Fuel taxes have long been the mainstay for transportation infrastructure finance, but their future is now uncertain. In many states, there is a strong reluctance to raise fuel taxes, and some state legislatures have even reduced taxes to compensate for the sharp increase in average gasoline prices over the last two years. Many localities and states are supplementing or replacing fuel taxes with other sources, such as sales taxes and other general revenue sources. There is also a growing trend to use additives to gasoline for environmental reasons, and the most prominent additive, ethanol, enjoys a federal exemption from fuel taxes that reduces federal and state trust fund revenues by some several billion dollars annually. Looking ahead, a slow but steady increase in fleet efficiency- -perhaps due to increased market penetration by electric, fuel cell, or hybrid technologies- -would reduce the revenue per mile generated by users. Whereas cleaner-burning fuels and increased fuel efficiency are desirable policy goals in their own right, particularly in regard to global warming, they may reduce the ability to rely on fuel taxes in the future.
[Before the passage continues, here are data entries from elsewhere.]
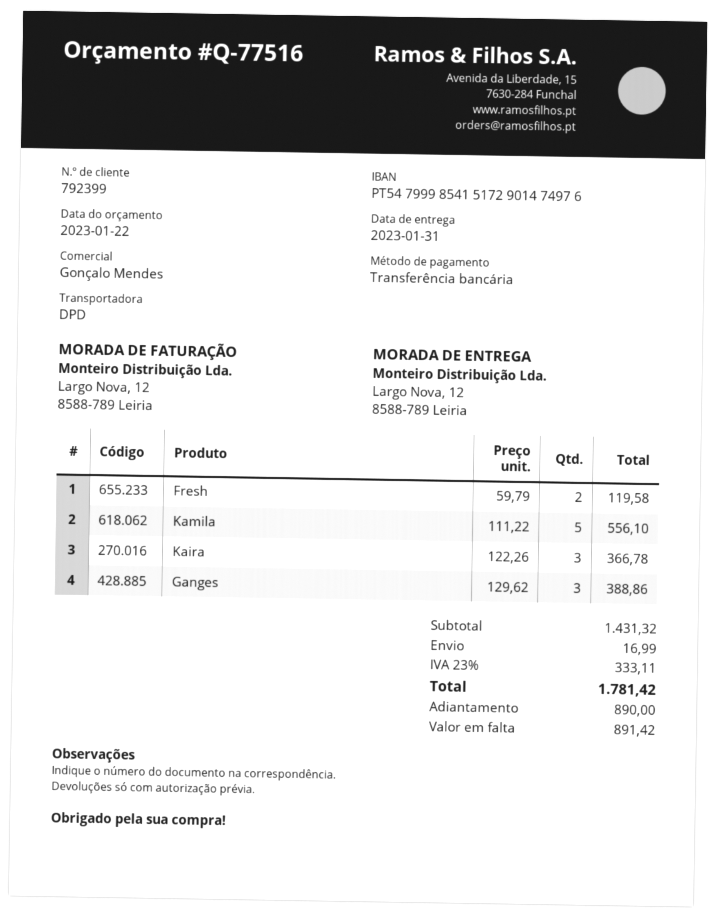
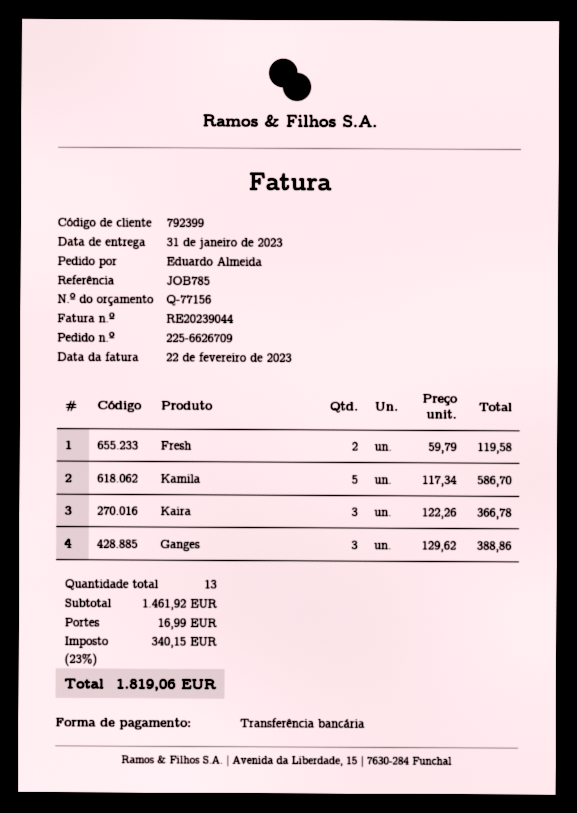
quote number: Q-77516 -> Q-77156
Kamila: 5 x 111.22 = 556.10 -> 5 x 117.34 = 586.70
subtotal: 1431.32 -> 1461.92
tax: 23% = 333.11 -> 23% = 340.15
total: 1781.42 -> 1819.06

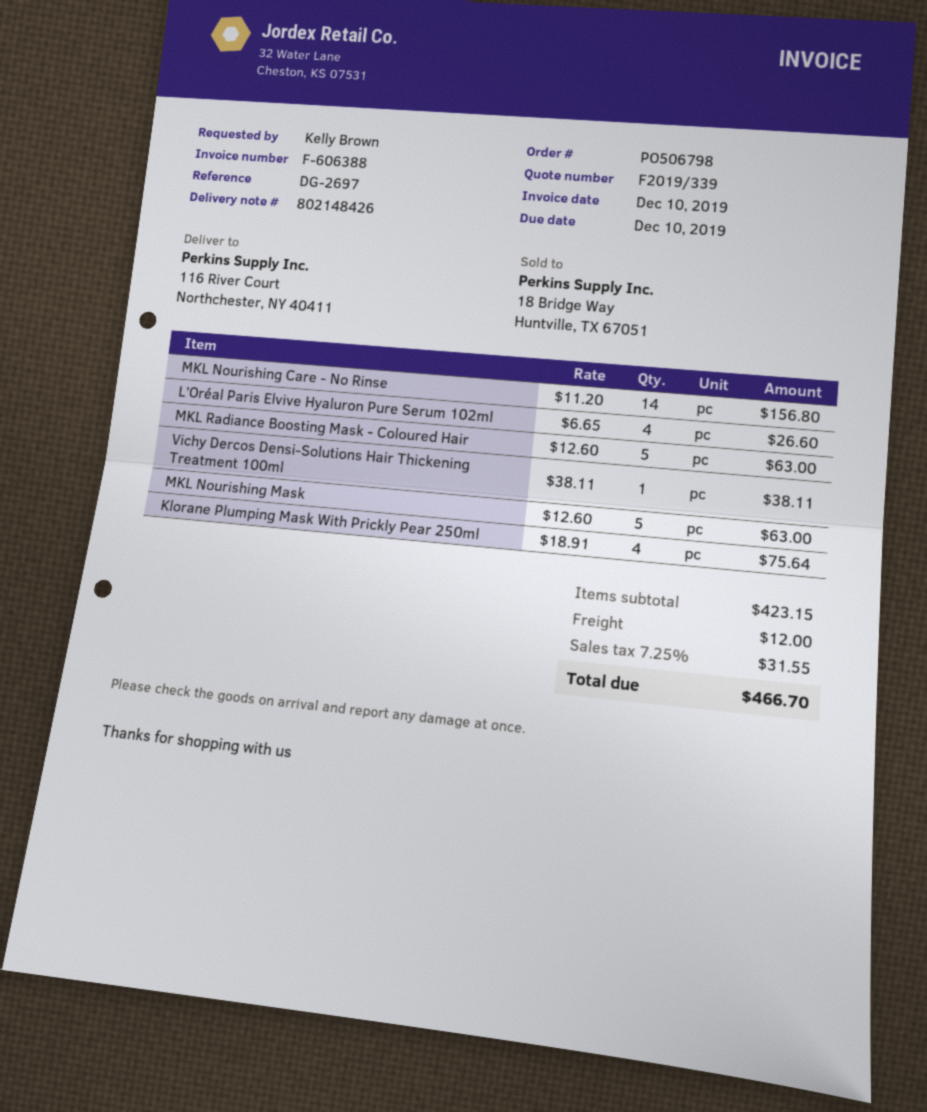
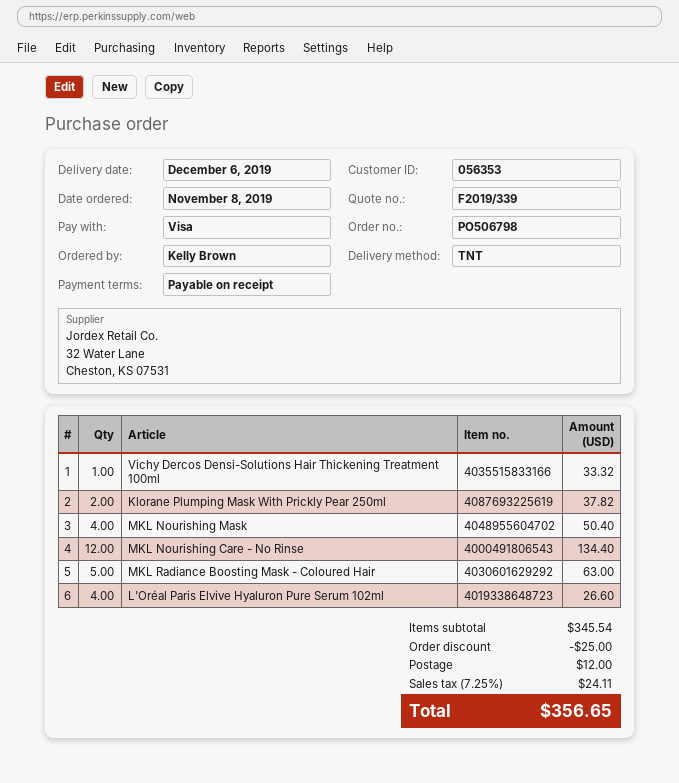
MKL Nourishing Care - No Rinse: 14 for 156.80 -> 12 for 134.40
Vichy Dercos Densi-Solutions Hair Thickening Treatment 100ml: 1 for 38.11 -> 1 for 33.32
MKL Nourishing Mask: 5 for 63.00 -> 4 for 50.40
Klorane Plumping Mask With Prickly Pear 250ml: 4 for 75.64 -> 2 for 37.82
subtotal: 423.15 -> 345.54
discount: none -> 25.00
tax: 7.25% = 31.55 -> 7.25% = 24.11
total: 466.70 -> 356.65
Other financing options are possible, such as wider use of tolls that could be collected electronically, and increased debt financing repaid by users or with other tax revenue sources. Tolls and debt financing and other forms of innovative finance have long been part of transportation finance, but they have been a very small part. Electronic methods of toll collection ease some of the relatively high administrative costs associated with tolls or congestion pricing, but public acceptance of any kind of toll on a wider scale is questionable.

Based on these general trends in fuel tax revenues and the shift to nonuser fee financing, consideration needs to be given to the options for a stable, long-term source of transportation finance.

The results of this multi-sponsored study have been published as TRB Special Report 285, The Fuel Tax and Alternatives for Transportation Funding.